§ **What you are asked to do**
Sift through the material below and return the lines with "size".

§ **Records shown**
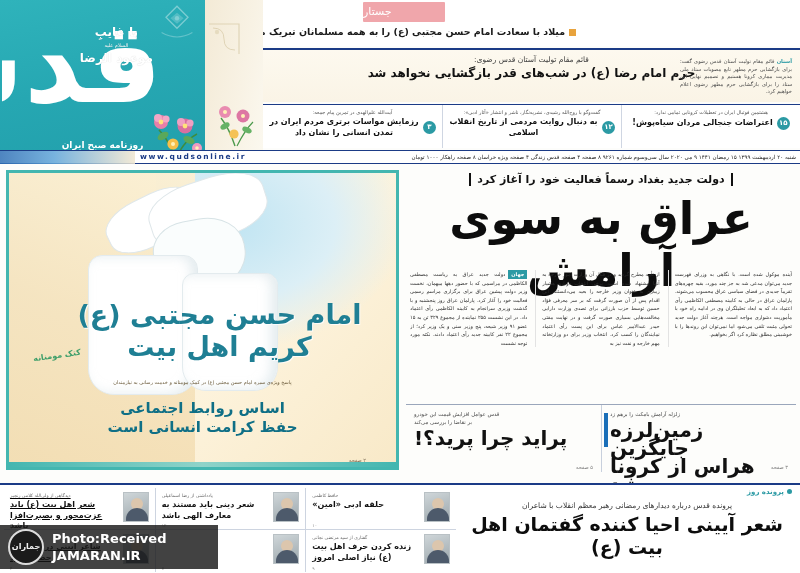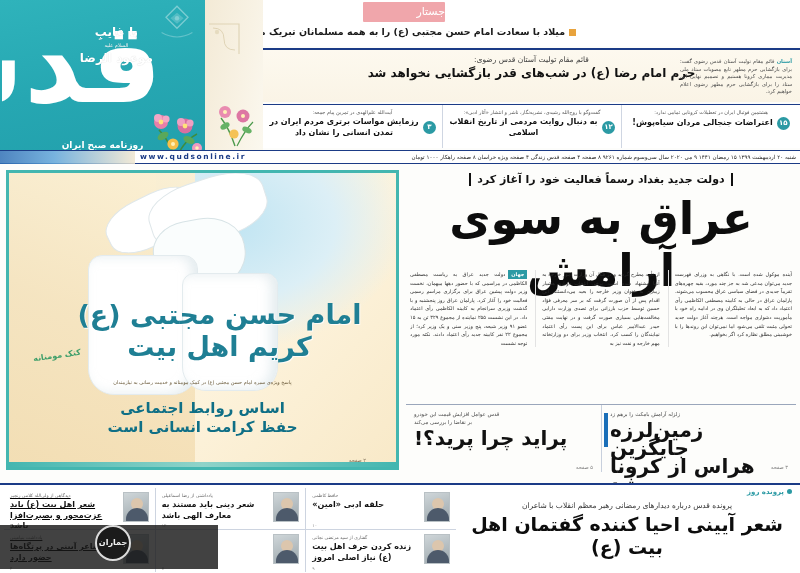--- a/index.html
+++ b/index.html
@@ -36,7 +36,7 @@
     background: #f0a6ab;
     color: #ffffff;
     font-size: 11px;
-    text-align: right;
+    text-align: left;
     line-height: 20px;
     letter-spacing: 1px;
     border-radius: 1px;

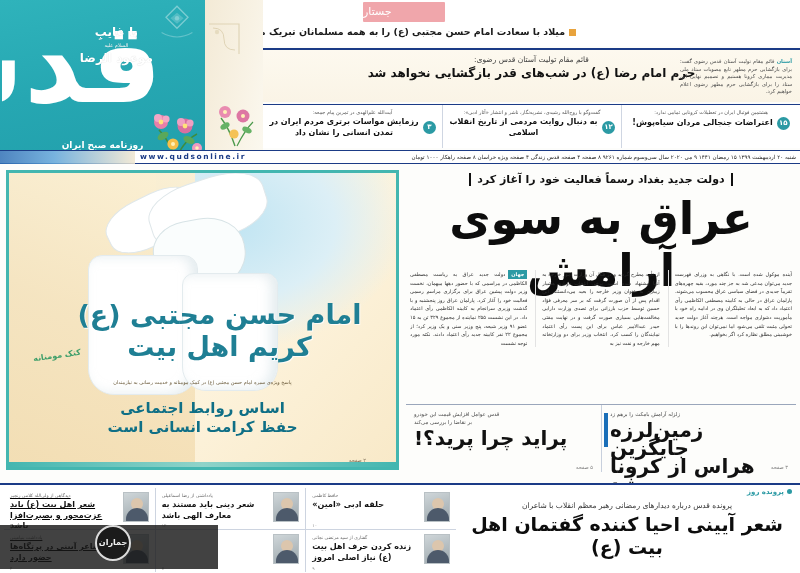--- a/index.html
+++ b/index.html
@@ -617,7 +617,7 @@
     height: 44px;
     background: rgba(24,24,24,.82);
     display: flex;
-    flex-direction: column;
+    flex-direction: row;
     align-items: center;
     gap: 8px;
     padding-left: 8px;

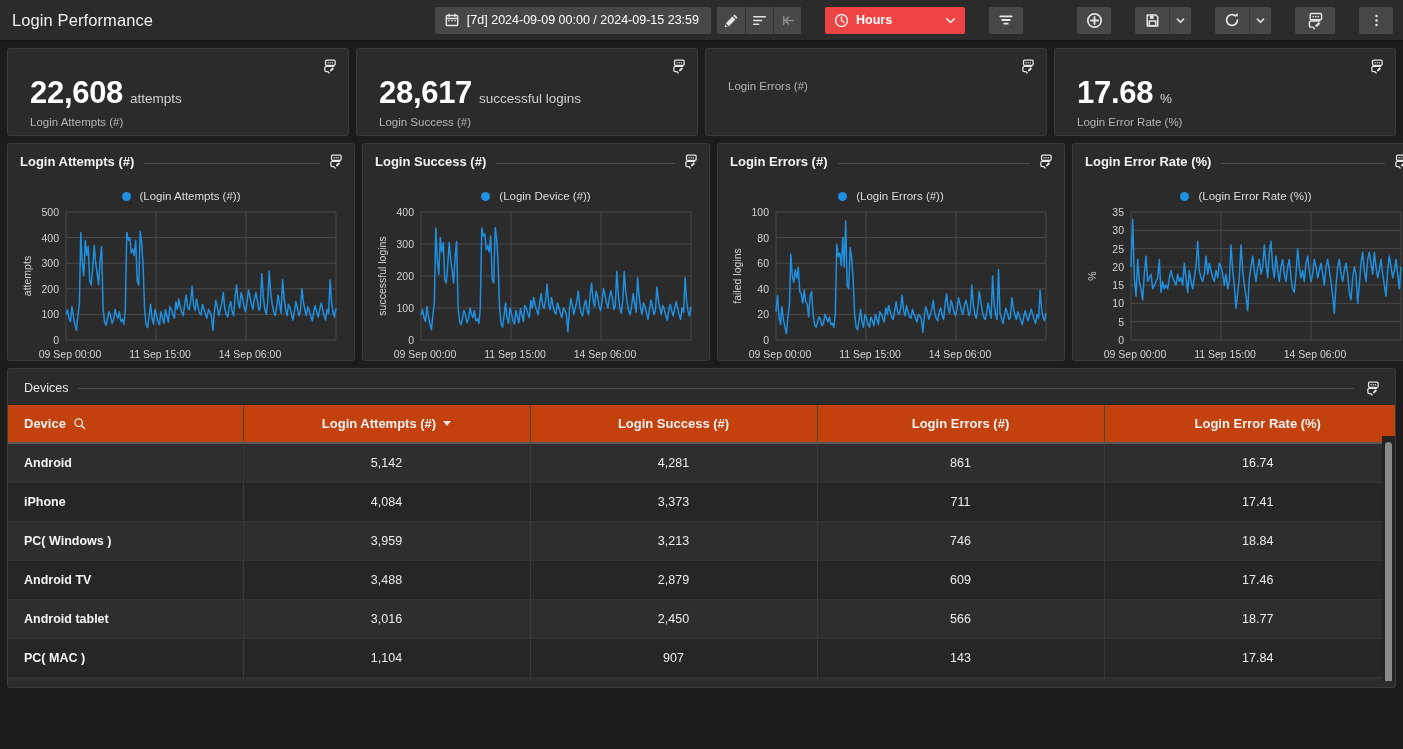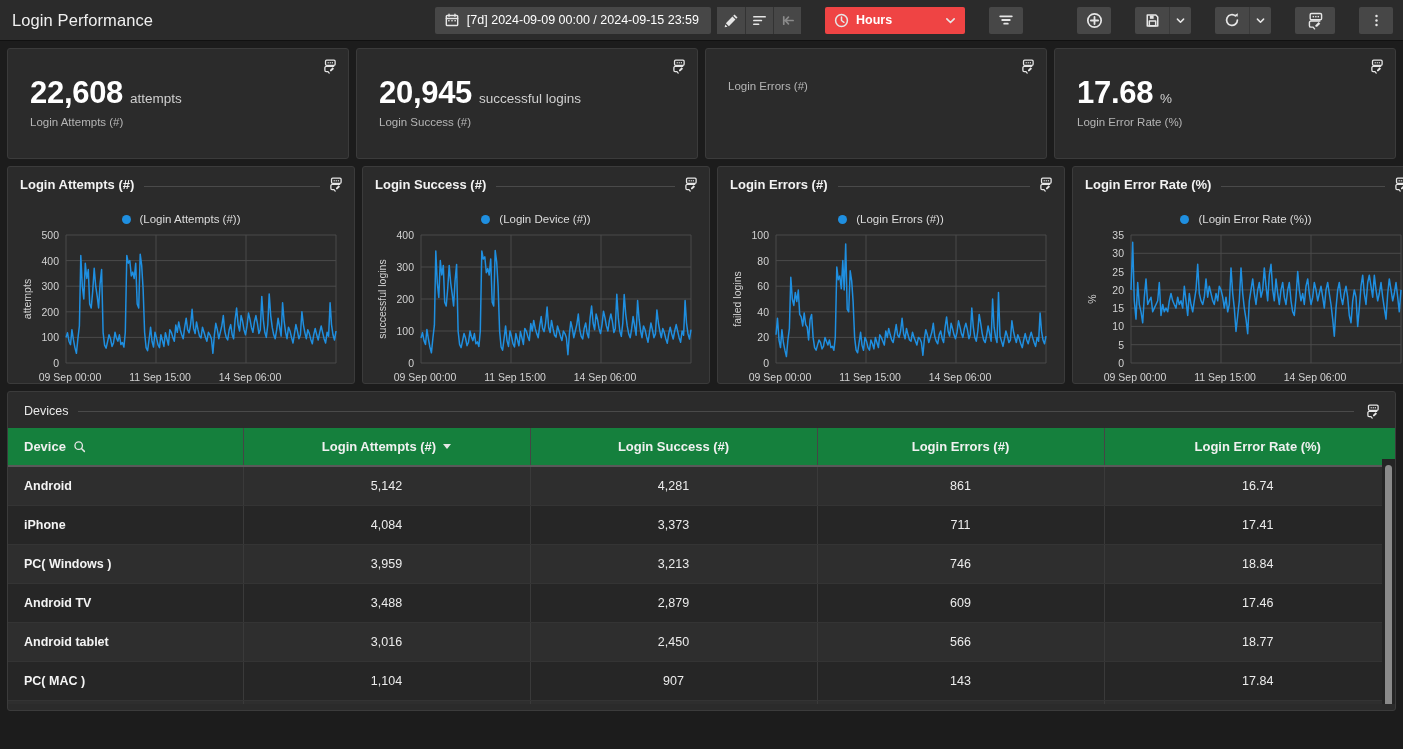--- a/index.html
+++ b/index.html
@@ -78,7 +78,7 @@
     border-radius: 3px;
     position: relative;
   }
-  .kpi { flex: 1; height: 111px; padding: 26px 0 0 22px; }
+  .kpi { flex: 1; height: 88px; padding: 26px 0 0 22px; }
   .kpi-line { display: flex; align-items: baseline; gap: 7px; }
   .kpi-value { font-size: 31px; font-weight: bold; color: #fff; letter-spacing: -0.3px; }
   .kpi-unit { font-size: 13.5px; color: #cfcfcf; }

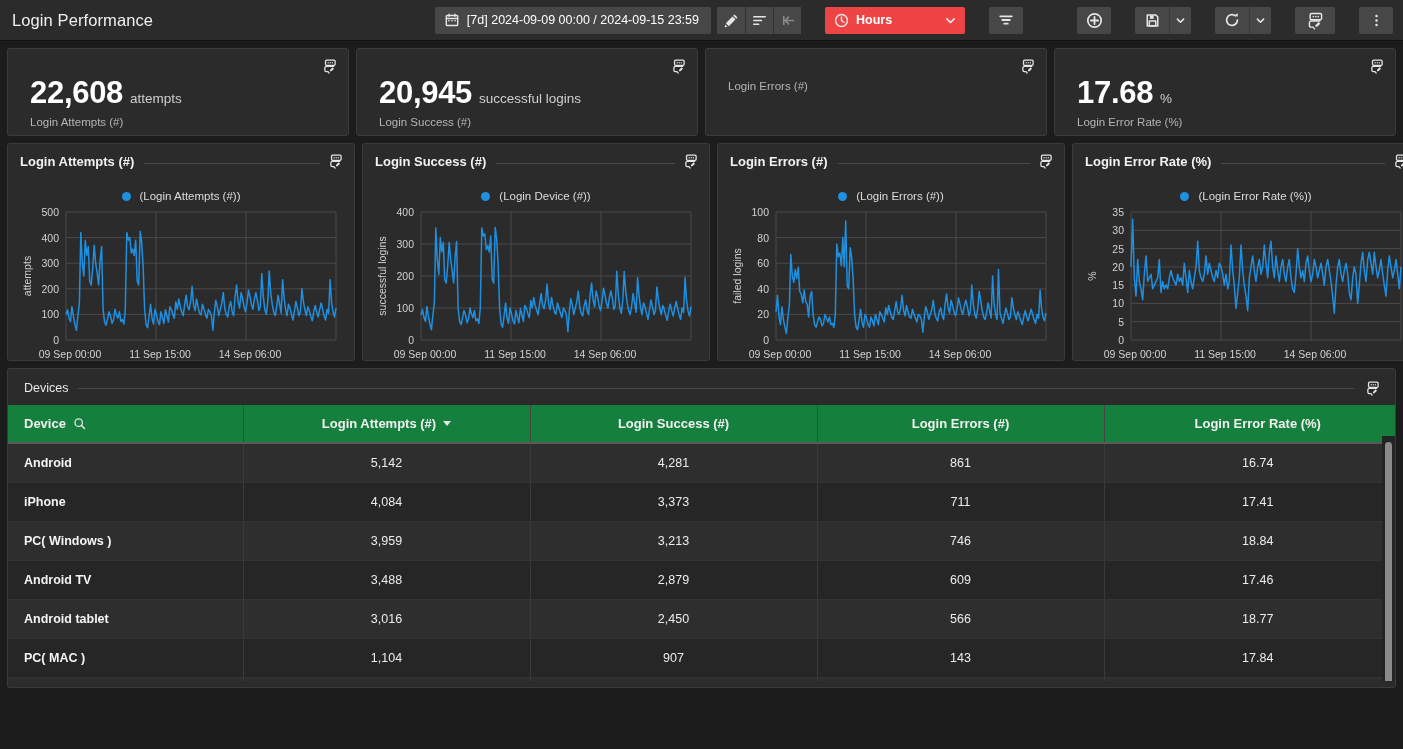--- a/index.html
+++ b/index.html
@@ -314,7 +314,7 @@
           </svg>
       </div>
       <div class="kpi-line">
-        <span class="kpi-value">20,945</span>
+        <span class="kpi-value">28,617</span>
         <span class="kpi-unit">successful logins</span>
       </div>
       <div class="kpi-sub">Login Success (#)</div>

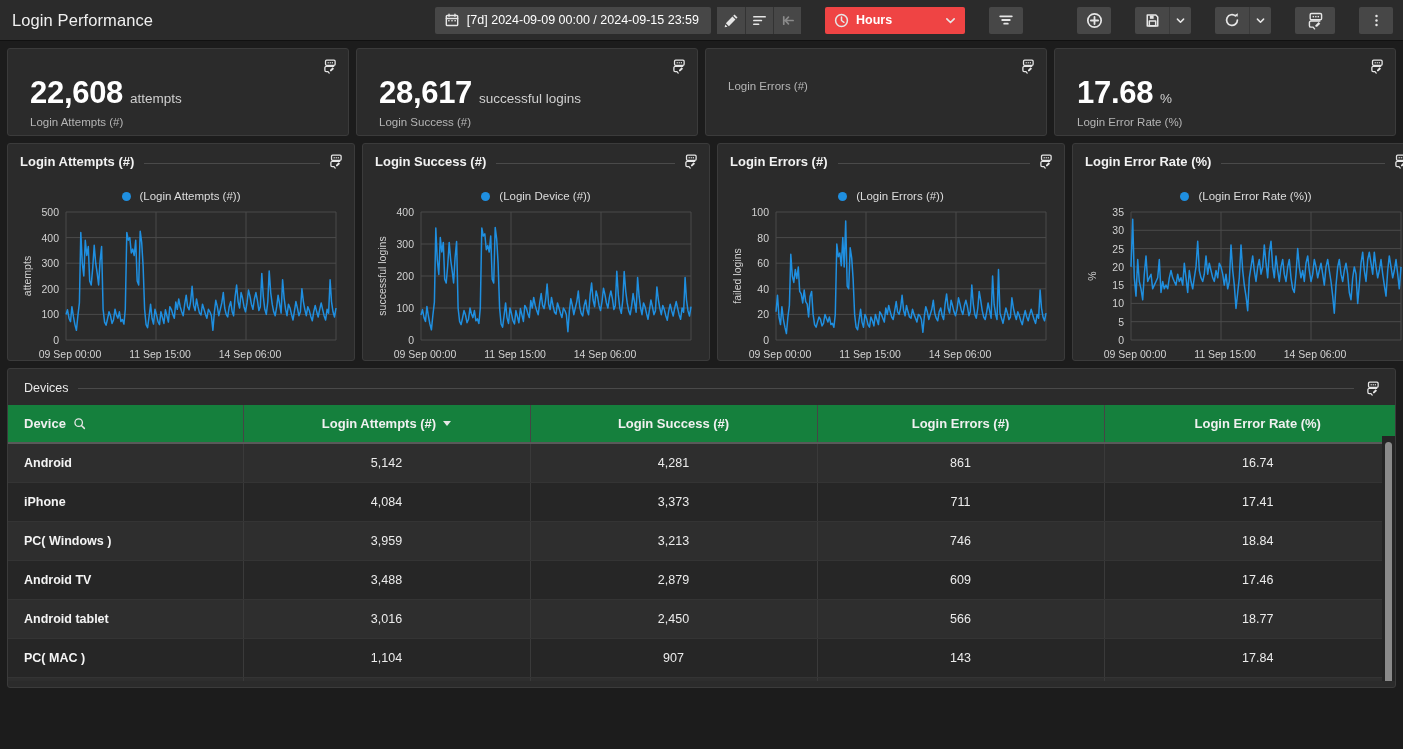--- a/index.html
+++ b/index.html
@@ -113,7 +113,7 @@
     padding: 11px 14px; text-align: center;
     border-right: 1px solid #454545;
     border-bottom: 2px solid #595959;
-    background: #15803d;
+    background: #c2410c;
   }
   thead th:last-child { border-right: none; }
   thead th.col-device { text-align: left; padding-left: 16px; }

§ **Task response**
     font-size: 11px;
   .kpi-value { font-size: 31px; font-weight: bold; color: #fff; letter-spacing: -0.3px; }
   .kpi-unit { font-size: 13.5px; color: #cfcfcf; }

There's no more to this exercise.